This is the story of a girl who rides a bus. I find myself on at least 4 daily. It's an interesting experience-buses have their own culture. Most sit in silence absorbed in books or music or their thoughts I suppose but a few brave people talk and you know that everyone else is more or less listening. I usually stick ear buds in and fade into music oblivion but the last two days I've forgotten my MP3 player and have had to listen. Most it is gossip about people that I don't know. Some of it is small children yelling. I hear fights and phone calls, secrets, family stories, and tips on washing dishes. Occasionally I find myself in conversations with strangers. We talk about work or school, and we always about what buses we ride and when we ride them. We talk about the drunk on 61C or the lack of runs on the P7.


I'm losing track of all thoughts but bus life and who wants to hear about that?




Not even the people that ride do.

Wednesday, December 7, 2011

Thank goodness for road rage, junk food, and Jesus

I'm starting to develop road rage. I never understood why people felt the need to flip a rude gesture or scream in frustration while driving but the fog has begun to lift. I drive nearly an hour and 1/2 everyday to work (one way). It's suppose to be only a 50ish minute drive but with the traffic through the tunnels it takes an extra 40 minutes of what I call "mind-numbing-radio-blaring-people-cutting-me-off-and-cutting-in-line-huge-buses-being-pushy-rainy-break-light-hell".

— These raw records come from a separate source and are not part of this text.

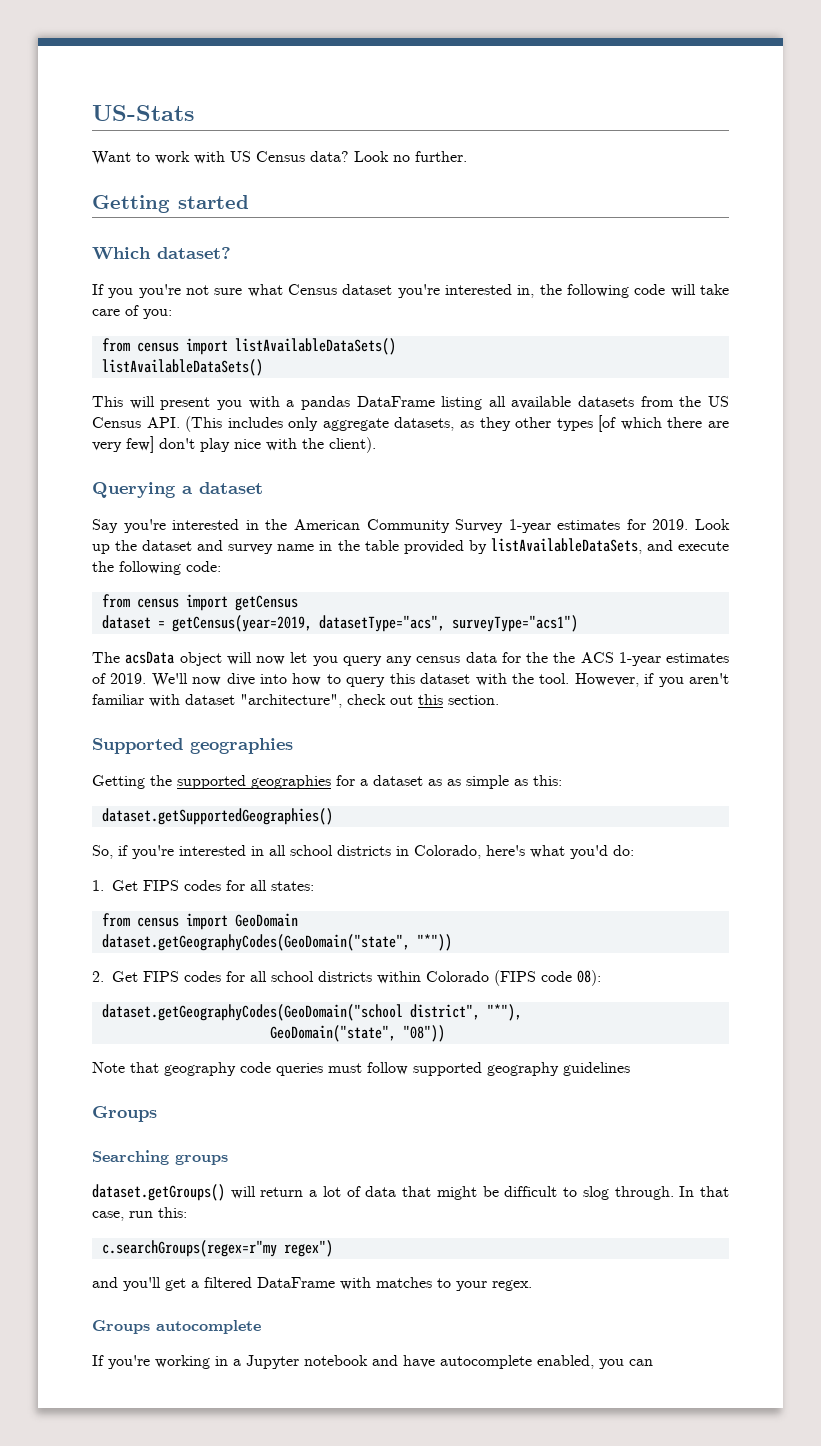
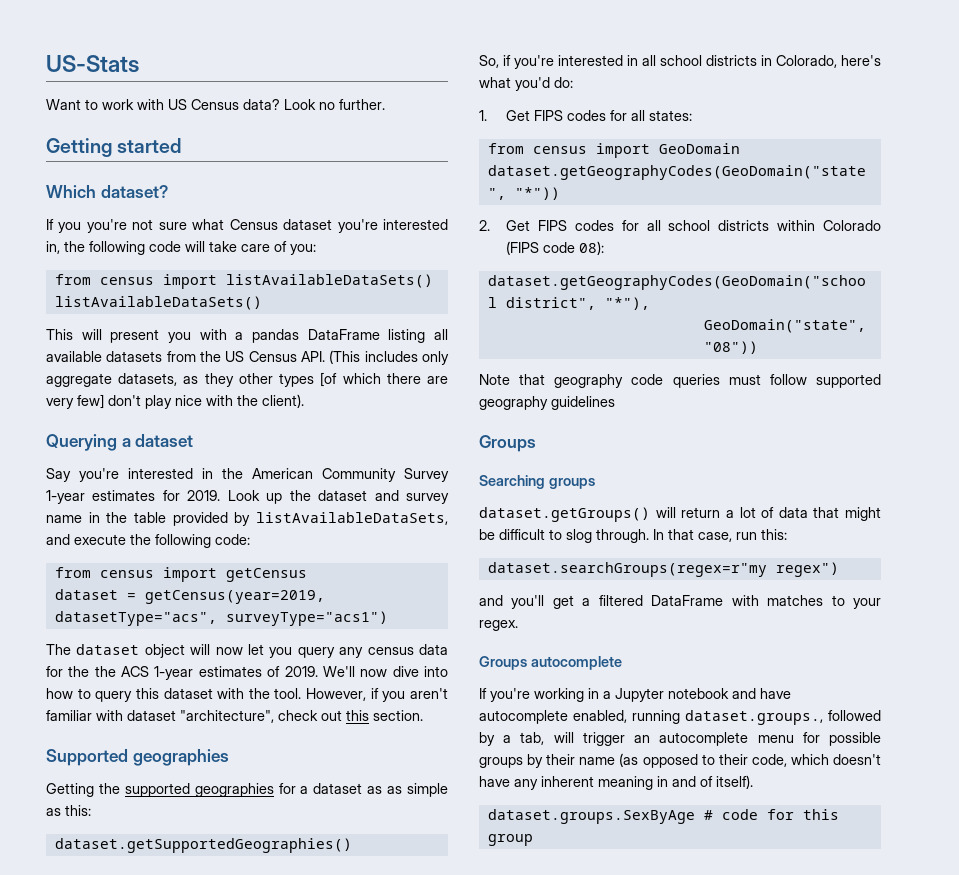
[125,651,175,664] acsData -> [76,644,140,655] dataset
[101,1240,277,1257] c.searchGroups(regex=r"my -> [487,562,767,577] dataset.searchGroups(regex=r"my
[599,1359,653,1369] you can -> [632,710,881,725] [479,732,881,746] [479,753,881,768] [479,775,753,790] [487,809,839,824] [487,834,533,846] running dataset.groups., followed by a tab, will trigger an autocomplete menu for possible groups by their name (as opposed to their code, which doesn't have any inherent meaning in and of itself). // dataset.groups.SexByAge # code for this group

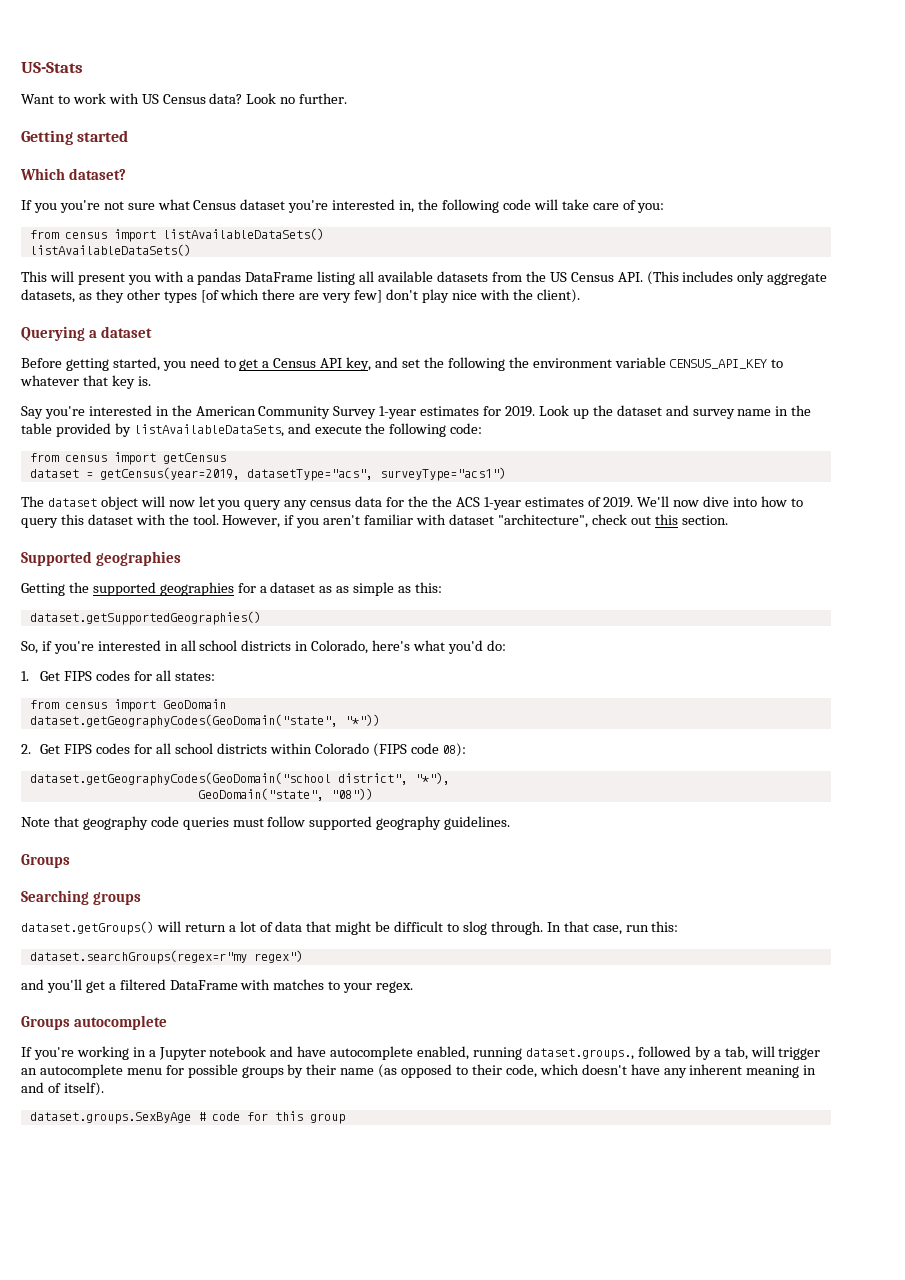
(194, 440) none -> [21,357,784,371] [20,375,151,389] // Before getting started, you need to get a Census API key, and set the following the environment variable CENSUS_API_KEY to whatever that key is.
[551,396,615,410] guidelines -> [444,816,511,830] guidelines.

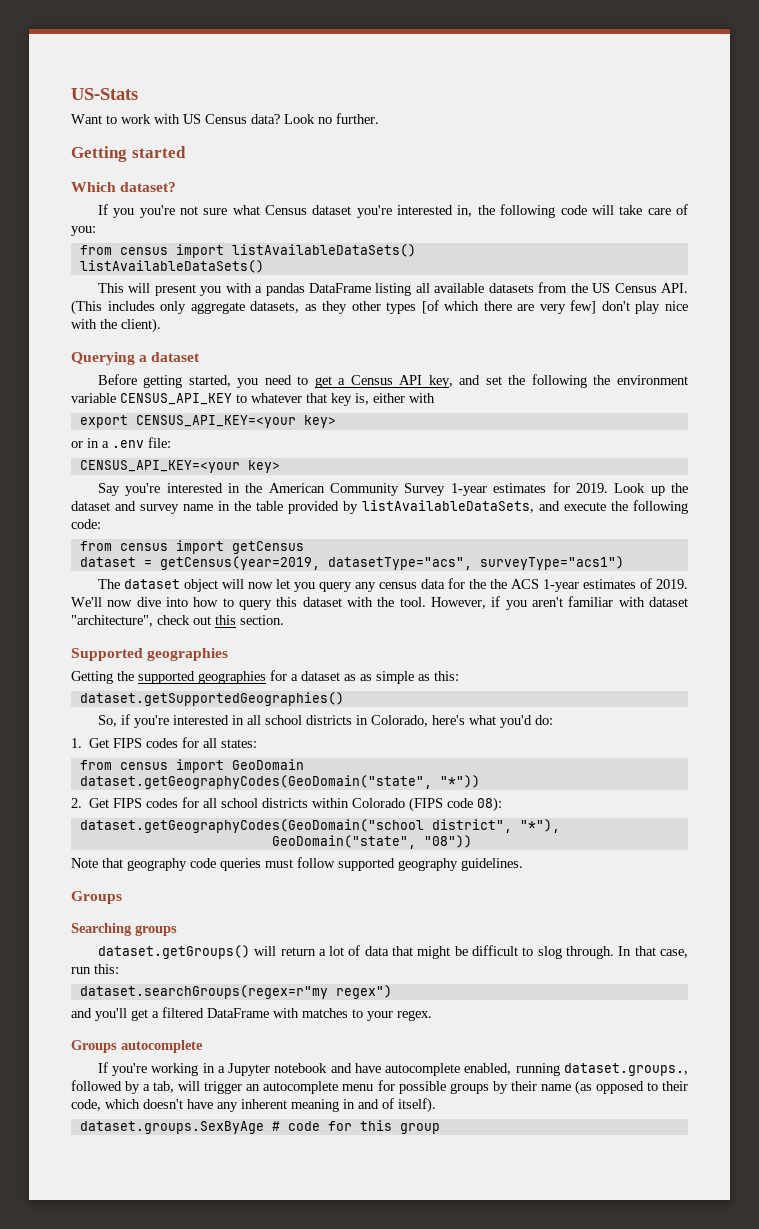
[137,376,151,386] is. -> [355,393,435,405] [79,415,336,428] [71,437,171,448] [79,460,280,473] is, either with // export CENSUS_API_KEY=<your key> // or in a .env file: // CENSUS_API_KEY=<your key>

I started off this commute with a pretty pleasant attitude. "Its only until July", "Some days traffic is lighter", "If I want to live in Quip and have an awesome service position I have to do this"...these are the thoughts from the early days of the commute. I let people in front of me, I quietly accepted stupid drivers, I laughed at stopped traffic, I left early to beat the rush and I sang and danced along with the radio.

Those thoughts quickly turned into these..."I'm only going to let a couple of people in front of me today", "I wish people would stop breaking in the tunnels", "Ah, why did that guy DO THAT...oh well maybe he was late for work". At this point I was less pleasant but still singing to the radio, shrugging at bad driving, and considering an apartment closer to the city.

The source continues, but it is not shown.